### Materials provided

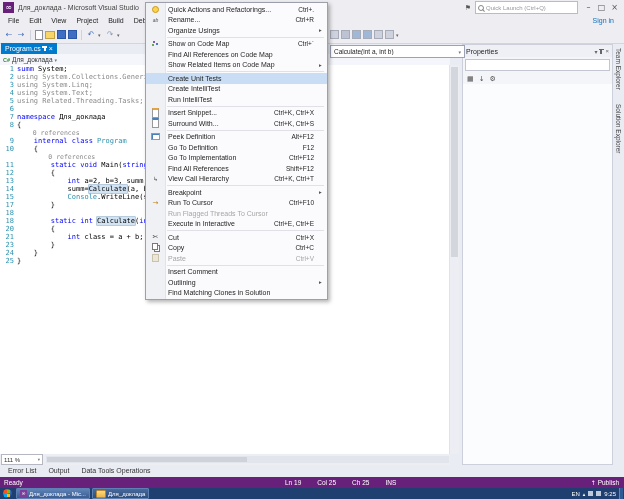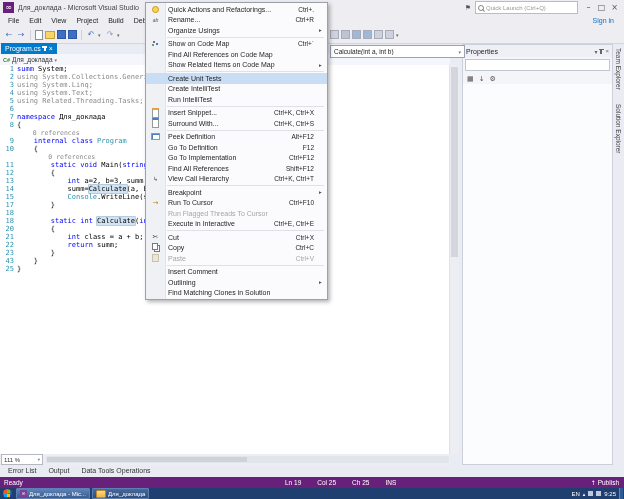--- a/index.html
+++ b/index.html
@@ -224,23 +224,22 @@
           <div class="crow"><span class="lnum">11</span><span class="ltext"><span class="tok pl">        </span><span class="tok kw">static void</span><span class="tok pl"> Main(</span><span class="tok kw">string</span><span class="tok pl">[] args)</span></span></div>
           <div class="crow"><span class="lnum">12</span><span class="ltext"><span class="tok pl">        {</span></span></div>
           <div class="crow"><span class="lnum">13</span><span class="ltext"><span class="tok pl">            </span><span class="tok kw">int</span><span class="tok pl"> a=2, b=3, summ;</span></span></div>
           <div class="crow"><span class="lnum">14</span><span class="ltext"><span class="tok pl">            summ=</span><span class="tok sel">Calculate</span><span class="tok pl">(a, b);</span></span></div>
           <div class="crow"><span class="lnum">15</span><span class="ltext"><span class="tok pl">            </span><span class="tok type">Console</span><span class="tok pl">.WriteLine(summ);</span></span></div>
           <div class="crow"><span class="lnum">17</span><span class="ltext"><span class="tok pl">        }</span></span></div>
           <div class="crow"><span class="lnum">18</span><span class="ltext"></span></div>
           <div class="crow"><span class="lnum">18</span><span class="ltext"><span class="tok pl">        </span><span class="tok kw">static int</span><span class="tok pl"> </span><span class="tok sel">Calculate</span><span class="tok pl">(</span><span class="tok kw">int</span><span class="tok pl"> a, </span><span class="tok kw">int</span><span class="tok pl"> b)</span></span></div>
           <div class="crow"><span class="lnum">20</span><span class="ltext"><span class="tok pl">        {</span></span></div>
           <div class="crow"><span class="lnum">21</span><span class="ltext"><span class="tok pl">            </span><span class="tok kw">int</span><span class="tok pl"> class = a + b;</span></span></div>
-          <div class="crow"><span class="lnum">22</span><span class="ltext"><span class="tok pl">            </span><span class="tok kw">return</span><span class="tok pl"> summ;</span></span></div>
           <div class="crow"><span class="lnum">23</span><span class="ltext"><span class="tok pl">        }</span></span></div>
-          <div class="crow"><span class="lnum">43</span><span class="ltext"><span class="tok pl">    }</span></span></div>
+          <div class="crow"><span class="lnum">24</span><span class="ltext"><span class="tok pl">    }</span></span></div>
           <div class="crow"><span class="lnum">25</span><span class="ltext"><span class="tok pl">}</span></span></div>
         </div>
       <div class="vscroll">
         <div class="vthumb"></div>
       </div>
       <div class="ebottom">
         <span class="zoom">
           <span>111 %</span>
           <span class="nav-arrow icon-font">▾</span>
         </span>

### Aim of the task
An exact copy of the entries above is required; pictures are not part of it.

### Task output
--- a/index.html
+++ b/index.html
@@ -224,23 +224,22 @@
           <div class="crow"><span class="lnum">11</span><span class="ltext"><span class="tok pl">        </span><span class="tok kw">static void</span><span class="tok pl"> Main(</span><span class="tok kw">string</span><span class="tok pl">[] args)</span></span></div>
           <div class="crow"><span class="lnum">12</span><span class="ltext"><span class="tok pl">        {</span></span></div>
           <div class="crow"><span class="lnum">13</span><span class="ltext"><span class="tok pl">            </span><span class="tok kw">int</span><span class="tok pl"> a=2, b=3, summ;</span></span></div>
           <div class="crow"><span class="lnum">14</span><span class="ltext"><span class="tok pl">            summ=</span><span class="tok sel">Calculate</span><span class="tok pl">(a, b);</span></span></div>
           <div class="crow"><span class="lnum">15</span><span class="ltext"><span class="tok pl">            </span><span class="tok type">Console</span><span class="tok pl">.WriteLine(summ);</span></span></div>
           <div class="crow"><span class="lnum">17</span><span class="ltext"><span class="tok pl">        }</span></span></div>
           <div class="crow"><span class="lnum">18</span><span class="ltext"></span></div>
           <div class="crow"><span class="lnum">18</span><span class="ltext"><span class="tok pl">        </span><span class="tok kw">static int</span><span class="tok pl"> </span><span class="tok sel">Calculate</span><span class="tok pl">(</span><span class="tok kw">int</span><span class="tok pl"> a, </span><span class="tok kw">int</span><span class="tok pl"> b)</span></span></div>
           <div class="crow"><span class="lnum">20</span><span class="ltext"><span class="tok pl">        {</span></span></div>
           <div class="crow"><span class="lnum">21</span><span class="ltext"><span class="tok pl">            </span><span class="tok kw">int</span><span class="tok pl"> class = a + b;</span></span></div>
-          <div class="crow"><span class="lnum">22</span><span class="ltext"><span class="tok pl">            </span><span class="tok kw">return</span><span class="tok pl"> summ;</span></span></div>
           <div class="crow"><span class="lnum">23</span><span class="ltext"><span class="tok pl">        }</span></span></div>
-          <div class="crow"><span class="lnum">43</span><span class="ltext"><span class="tok pl">    }</span></span></div>
+          <div class="crow"><span class="lnum">24</span><span class="ltext"><span class="tok pl">    }</span></span></div>
           <div class="crow"><span class="lnum">25</span><span class="ltext"><span class="tok pl">}</span></span></div>
         </div>
       <div class="vscroll">
         <div class="vthumb"></div>
       </div>
       <div class="ebottom">
         <span class="zoom">
           <span>111 %</span>
           <span class="nav-arrow icon-font">▾</span>
         </span>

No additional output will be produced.